◆ **Your objective**
Find the word "delivery" in the records and copy every line where it occurs.

(Difference listings)
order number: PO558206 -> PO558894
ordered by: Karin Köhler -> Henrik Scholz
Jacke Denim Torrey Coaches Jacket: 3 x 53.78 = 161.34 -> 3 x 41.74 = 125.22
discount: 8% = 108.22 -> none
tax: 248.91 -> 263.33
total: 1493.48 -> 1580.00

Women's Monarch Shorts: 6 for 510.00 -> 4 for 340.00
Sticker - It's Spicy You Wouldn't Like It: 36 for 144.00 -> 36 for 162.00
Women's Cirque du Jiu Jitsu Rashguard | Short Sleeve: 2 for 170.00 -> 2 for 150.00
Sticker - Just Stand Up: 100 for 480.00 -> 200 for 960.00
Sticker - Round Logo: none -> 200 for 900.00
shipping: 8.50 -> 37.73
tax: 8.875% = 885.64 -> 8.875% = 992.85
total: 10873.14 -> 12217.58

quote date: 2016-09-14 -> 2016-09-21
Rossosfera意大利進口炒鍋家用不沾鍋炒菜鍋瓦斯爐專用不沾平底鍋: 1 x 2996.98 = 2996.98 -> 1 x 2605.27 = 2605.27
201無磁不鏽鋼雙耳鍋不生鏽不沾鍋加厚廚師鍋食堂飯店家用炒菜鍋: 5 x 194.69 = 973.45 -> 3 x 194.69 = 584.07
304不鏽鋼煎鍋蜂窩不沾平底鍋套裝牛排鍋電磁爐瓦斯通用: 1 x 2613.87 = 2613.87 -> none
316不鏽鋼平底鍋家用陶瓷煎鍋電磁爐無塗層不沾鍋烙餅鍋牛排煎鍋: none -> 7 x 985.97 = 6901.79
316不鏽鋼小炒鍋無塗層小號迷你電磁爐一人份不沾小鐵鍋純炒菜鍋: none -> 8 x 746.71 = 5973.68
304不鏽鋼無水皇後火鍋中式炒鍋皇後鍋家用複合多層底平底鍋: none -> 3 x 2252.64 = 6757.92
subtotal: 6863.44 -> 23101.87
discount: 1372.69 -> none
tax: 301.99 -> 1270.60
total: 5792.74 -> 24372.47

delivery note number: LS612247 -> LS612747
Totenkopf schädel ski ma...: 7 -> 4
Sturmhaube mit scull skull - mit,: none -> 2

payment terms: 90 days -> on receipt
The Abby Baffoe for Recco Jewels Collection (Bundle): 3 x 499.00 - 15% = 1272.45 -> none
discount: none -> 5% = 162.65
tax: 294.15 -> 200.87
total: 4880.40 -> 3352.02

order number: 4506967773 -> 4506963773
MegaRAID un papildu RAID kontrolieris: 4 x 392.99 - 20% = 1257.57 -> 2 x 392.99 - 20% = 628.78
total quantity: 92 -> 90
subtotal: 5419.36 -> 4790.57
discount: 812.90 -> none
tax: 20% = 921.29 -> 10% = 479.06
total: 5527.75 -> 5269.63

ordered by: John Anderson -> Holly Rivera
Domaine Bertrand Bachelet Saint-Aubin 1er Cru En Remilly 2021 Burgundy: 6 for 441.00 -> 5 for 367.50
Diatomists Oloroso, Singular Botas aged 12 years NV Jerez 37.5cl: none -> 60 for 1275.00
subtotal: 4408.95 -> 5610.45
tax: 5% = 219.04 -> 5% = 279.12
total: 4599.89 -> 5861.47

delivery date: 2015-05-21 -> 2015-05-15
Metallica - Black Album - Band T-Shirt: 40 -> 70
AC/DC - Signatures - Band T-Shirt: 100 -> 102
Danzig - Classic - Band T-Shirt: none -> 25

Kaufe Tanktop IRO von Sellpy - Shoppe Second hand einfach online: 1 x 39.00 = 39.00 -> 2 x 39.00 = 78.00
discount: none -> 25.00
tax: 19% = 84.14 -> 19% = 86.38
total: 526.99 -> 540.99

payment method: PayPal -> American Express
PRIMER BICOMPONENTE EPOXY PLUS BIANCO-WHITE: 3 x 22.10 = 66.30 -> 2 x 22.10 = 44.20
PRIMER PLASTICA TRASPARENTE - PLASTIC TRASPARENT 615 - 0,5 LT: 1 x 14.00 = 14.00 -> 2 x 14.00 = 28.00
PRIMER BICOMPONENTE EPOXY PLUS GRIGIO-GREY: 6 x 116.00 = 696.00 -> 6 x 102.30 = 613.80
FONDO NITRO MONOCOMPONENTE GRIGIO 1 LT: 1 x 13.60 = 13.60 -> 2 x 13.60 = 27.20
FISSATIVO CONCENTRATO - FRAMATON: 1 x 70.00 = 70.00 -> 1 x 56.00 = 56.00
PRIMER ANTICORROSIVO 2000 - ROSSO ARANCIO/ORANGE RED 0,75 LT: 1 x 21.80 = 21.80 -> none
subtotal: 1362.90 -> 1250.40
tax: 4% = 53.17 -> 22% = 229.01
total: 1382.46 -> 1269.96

◆ **Answer for this exercise**
delivery note number: LS612247 -> LS612747
delivery date: 2015-05-21 -> 2015-05-15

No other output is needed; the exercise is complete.